Until sixteen months ago Sarah
Kane had entered my consciousness exactly twice. Once when her first play,
Blasted, was performed in London in 1995. I remember reading in the Guardian
that it was very controversial. The Daily Mail, with its characteristic
appreciation of challenging art, called it a “disgusting feast of filth.” As far
as I can recall, the next time I read about Sarah Kane was a report of her
death, aged 28, in 1999. She committed suicide in hospital, where she was being
treated following a previous attempt days earlier.
Cut to me in Edinburgh in August
2003. Out of all the plays in the Fringe programme, my friend had chosen Kane’s
Cleansed as a promising example of modern theatre and we duly took our
seats in a typically claustrophobic Fringe venue. I can still remember walking
out into the Edinburgh sun an hour later feeling drained and shocked by the
ferocity of the language and performance. However, it was my first acquaintance
with Kane’s work, which I have come to regard as some of the most exceptional
theatre I have ever seen.
These plays are not easy viewing.
In his introduction to Kane’s complete plays (Methuen, 2001) David Greig calls
Cleansed “a punishing theatrical experience.” She dealt with themes of
love, abuse and pain, and crucially the fragmentation of the self. The language
is frequently sparse and bluntly honest, although sometimes laced with a bitter
humour. By turns poetic, raging, passionate and despairing, I find the writing
From the outset Kane challenged
the audience’s expectations and the traditions of British theatre. Blasted,
misunderstood and giving her the kind of notoriety she never sought, begins
innocently enough with a couple in a hotel room in Leeds. Yet into this setting
a soldier is introduced and by scene three we learn that the hotel has been hit
by a mortar bomb. The characters face devastation as Kane draws a parallel
between violence in a relationship and the violence of war.
Over the course of her five plays
Kane gradually dismantled our notions of what a play looks like and in her
earlier work presented directors and actors with the daunting task of turning
her stark, violent imagery into theatre. This is particularly true of
Cleansed where the characters are submitted to unbearable torments to test
the endurance and essence of love.
By her last two plays Kane had
begun to dispense with any conventional narrative. In Crave the
characters are simply listed as C, M, B and A. There are no stage directions. We
see four people but are we really listening to different fragments of one life?
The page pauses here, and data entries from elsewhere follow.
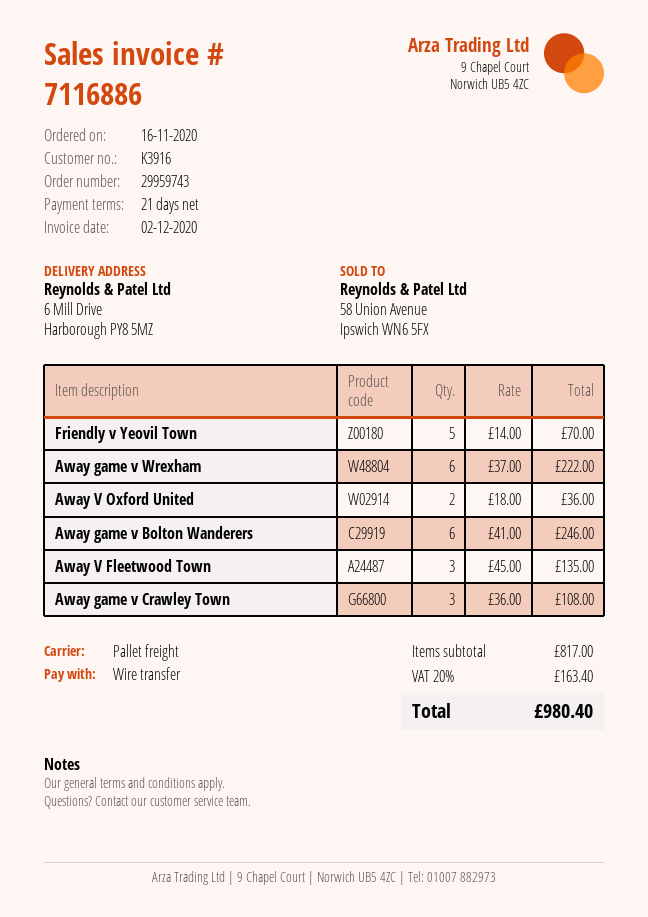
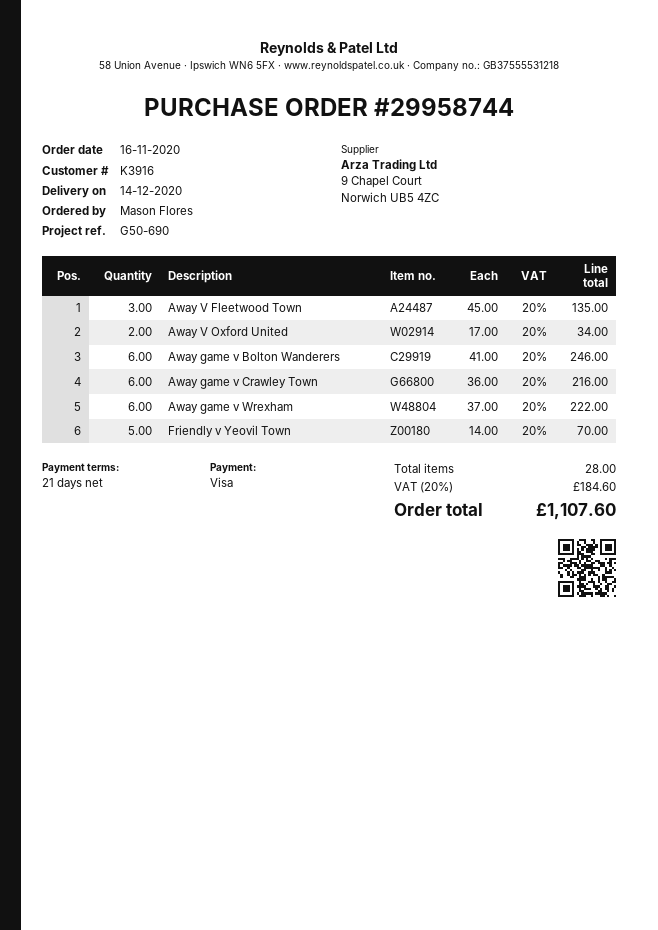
order number: 29959743 -> 29958744
payment method: bank transfer -> Visa
Away V Oxford United: 2 x 18.00 = 36.00 -> 2 x 17.00 = 34.00
Away game v Crawley Town: 3 x 36.00 = 108.00 -> 6 x 36.00 = 216.00
tax: 20% = 163.40 -> 20% = 184.60
total: 980.40 -> 1107.60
The effect of the characters speaking to and across each other is almost
hypnotic as we try to piece together a sense of what is being described.
Confusing yet beguiling, like all Kane’s work it repays rereading and indeed
re-watching if you are lucky enough to live near a theatre which will put on
more provocative material.
Kane’s final play, 4.48
Psychosis, is to my mind her finest achievement. It takes her
experimentation with form to its logical conclusion. Narrative is redundant and
the number and gender of actors required are not prescribed. In its first
performance, which was posthumous, it had three actors; when I saw it in
Edinburgh in 2003 there were five. The four female voices, overlapping,
intercutting, brought out the lyrical beauty of the “bewildered fragments” laid
before us. Yet this play examines the bleakest corners of our lives. Its subject
is a suicidal mind, 4.48am being symbolically the darkest moment before dawn and
reportedly when most suicides take place.
The play is a series of
monologues, some written more in the form of a poem, and snatches of
conversation which could be with a doctor. Kane explores anger and frustration
with treatments for depression, whether drugs or therapy:
“– It’s not your fault, that’s
all I ever hear, it’s not your fault, it’s an illness, it’s not your fault, I
know it’s not my fault. You’ve told me that so often I’m beginning to think it
is my fault.”
Shot through with a laconic wit,
some passages are nevertheless intense in their evocation of loss and pain:
“Sometimes I turn around and
catch the smell of you and I cannot go on I cannot fucking go on without
expressing this terrible so fucking awful physical aching fucking longing I
have for you. And I cannot believe that I can feel this for you and you feel
nothing. Do you feel nothing?”
Bereft of love and in love with a
person who doesn’t exist; sick of life, made sick by life; resigned to death but
having no desire for death, claiming at one point to have been dead a long time,
the voice of the play is mesmerising and haunting. To what extent these are
Sarah Kane’s own experiences we cannot know. Having only the slightest insight
into her life I have no intention of making simplistic judgements.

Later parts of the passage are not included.